CARS WERE OFF TO A FLYING START




By the end of the 1970`s, rock music, with the exception of punk, had become boring, clinical and far too workmanlike. 

Bands like Led Zeppelin were on their last artistic legs and way past their glory days, Pink Floyd, Rush and all the other progressive rock acts of the day were taking their art far too seriously, even if they were technically brilliant musicians in the studio. 

Disco was providing the fun, but for a lot of rock`n`roll fans, the soundtrack to Grease and Saturday Night Fever was never going to substitute for the void which had never been filled since the death of Buddy Holly and when Elvis starting making cheap second rate movies.

Many obscure rock acts were waiting in the wings for the day when the record companies finally come to their senses and gave a new wave of retro-rock acts a fair go. 

One such band was an eccentric, idiosyncratic and quirky fivesome called The Cars, led by the unmistakable Ric Ocasek.

The band was made up of Ocasek (rhythm guitar & vocals), Benjamin Orr (bass guitar and vocals), Elliot Easton ( lead guitar and backing vocals), Greg Hawkes (keyboards, sax, percussion and backing vocals) and David Robinson (drums and backing vocals).

They had a unique electrified loopy sound which grabbed you with its hypnotic retro groove.

The bands awesome debut, the 1978 self titled The Cars, was one of the many albums from that year which broke the commercial shackles and made progressive rock look
about as exciting as Bing Crosby. 

The album had no less than 6 hit singles, well some were more successful than others, starting with one of the great rock`n` roll songs of all time, certainly in my lifetime. 

That song is a blistering twin guitar extravaganza called `Just What I Needed`, a song which would make my top 10. 

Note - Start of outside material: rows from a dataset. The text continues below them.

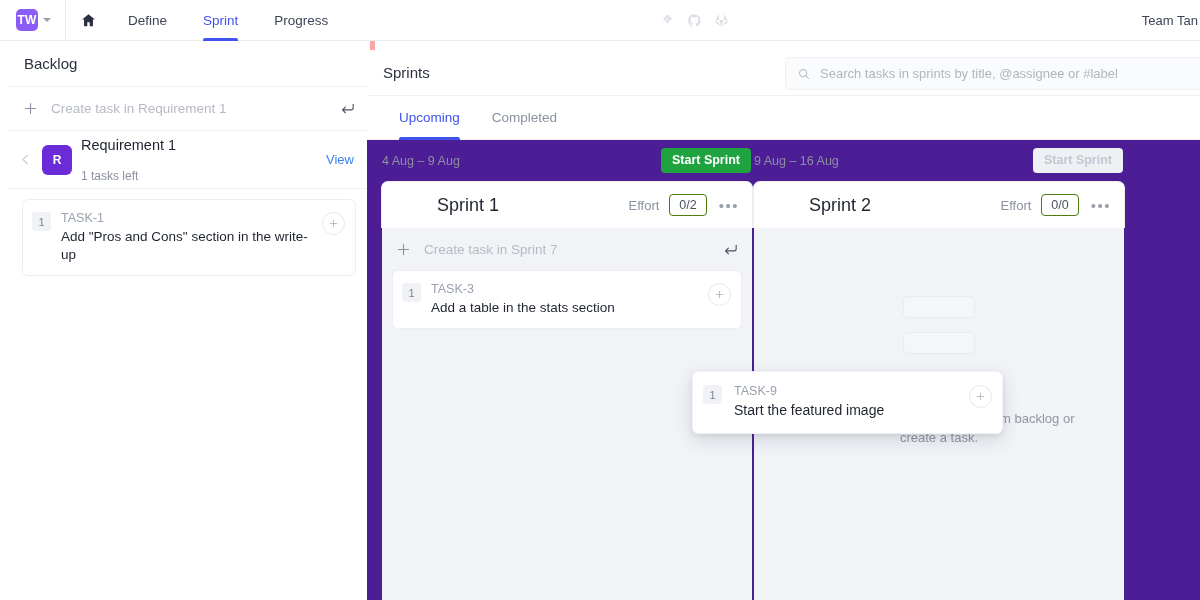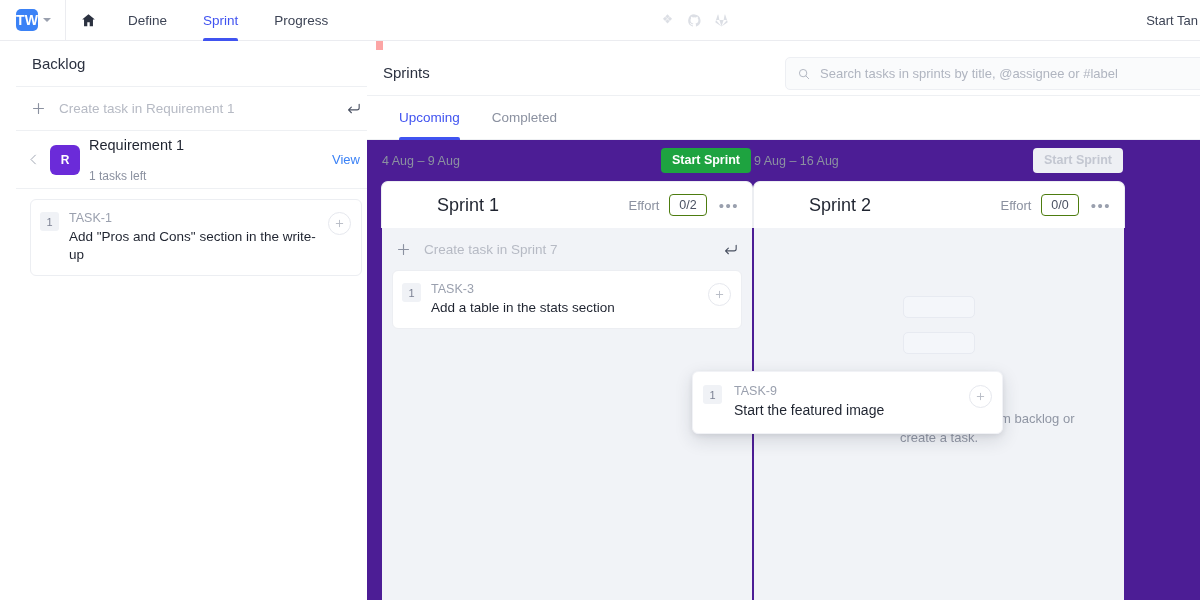"TW" .ws-badge { background: #3b82f6 -> #8b5cf6; font-size: 14px -> 12px }
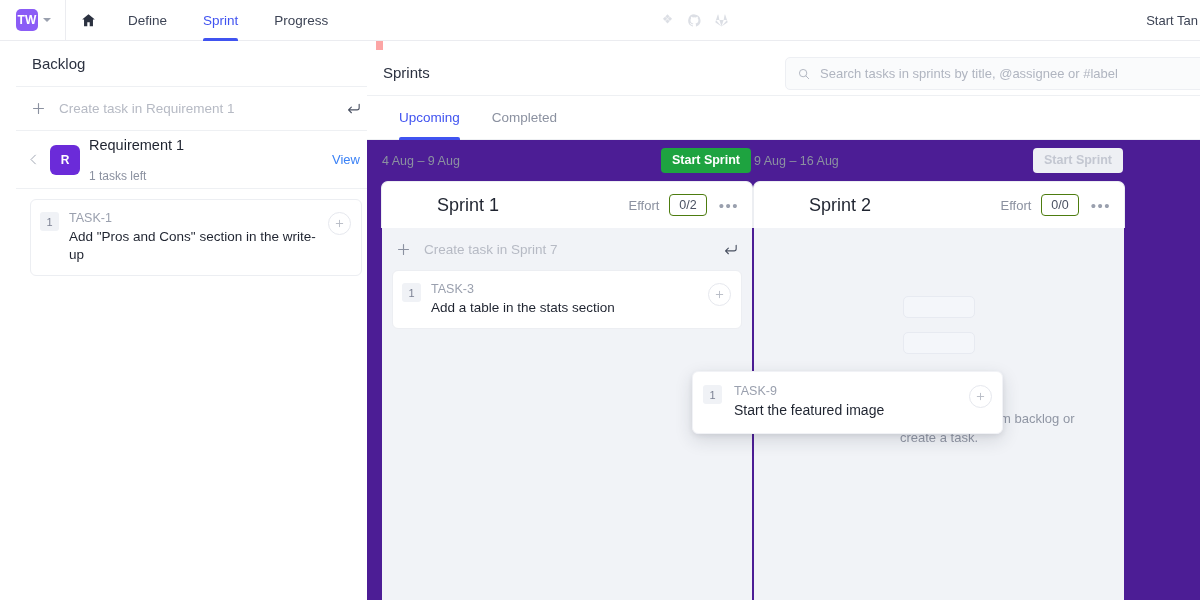"Start Tan" span.team-name { text: Start -> Team }
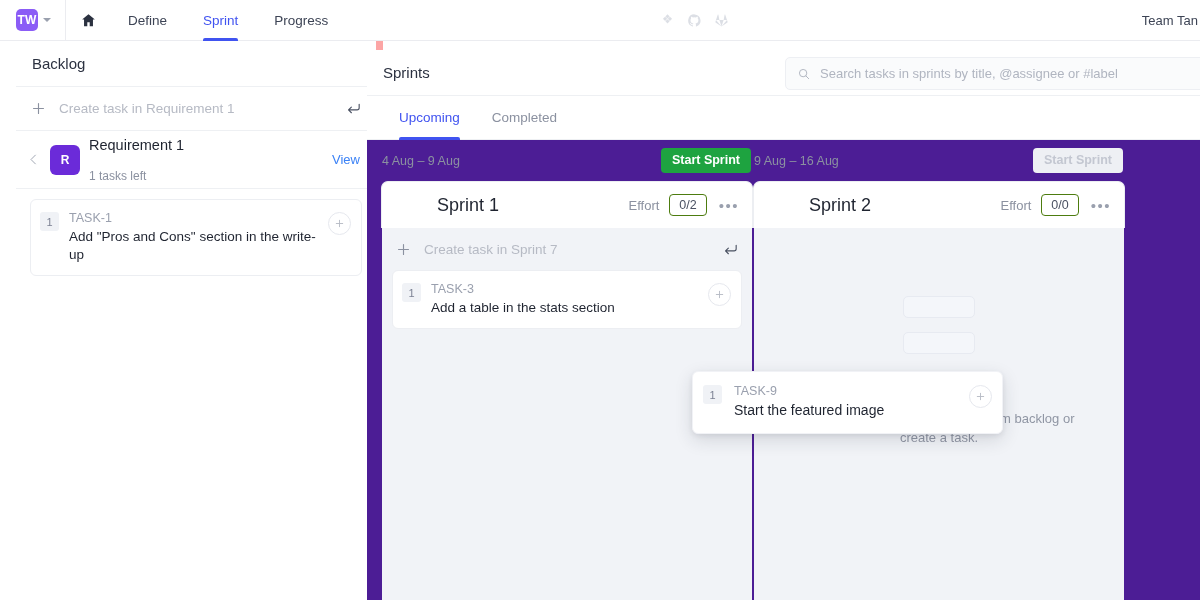"Backlog" .sidebar { border-right: 7px solid #fca5a5 -> 5px solid #fca5a5; left: 16px -> 8px }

`Good Times Roll` has one of the most irresistible, densely and metallically crisp guitar riffs fueling it, along with a lot of pops
and squeaks coming from the keyboard of Greg Hawkes.

`My Best Friends Girl` is the probaly the most 50`s-ish tune on Cars No. 1, lyrically you could guess where Ocasek was coming from - at one time his mate must have
backdoored him and stole his girlfriend. 

That might explain why Ocasek`s face always looked a bit sunken in. `Bye Bye Love`, like `Just What I Needed`, was sung
by Benjamin Orr and is a more contemporary and polished number which gave Orr a chance to prove what a great lead vocalist he was. 

Orr also sang lead on the most spaceage and static song on the album `Moving in Stereo`. While not the best song we could have expected from The Cars in this set, it has grown on me over the years and I could just see it being used posthumously in a sci-fi flick or in the soundtrack for the next James Bond movie. 

Man I`d laugh if it ends up on there, I should get a spotters fee if that happens don`t you reckon? 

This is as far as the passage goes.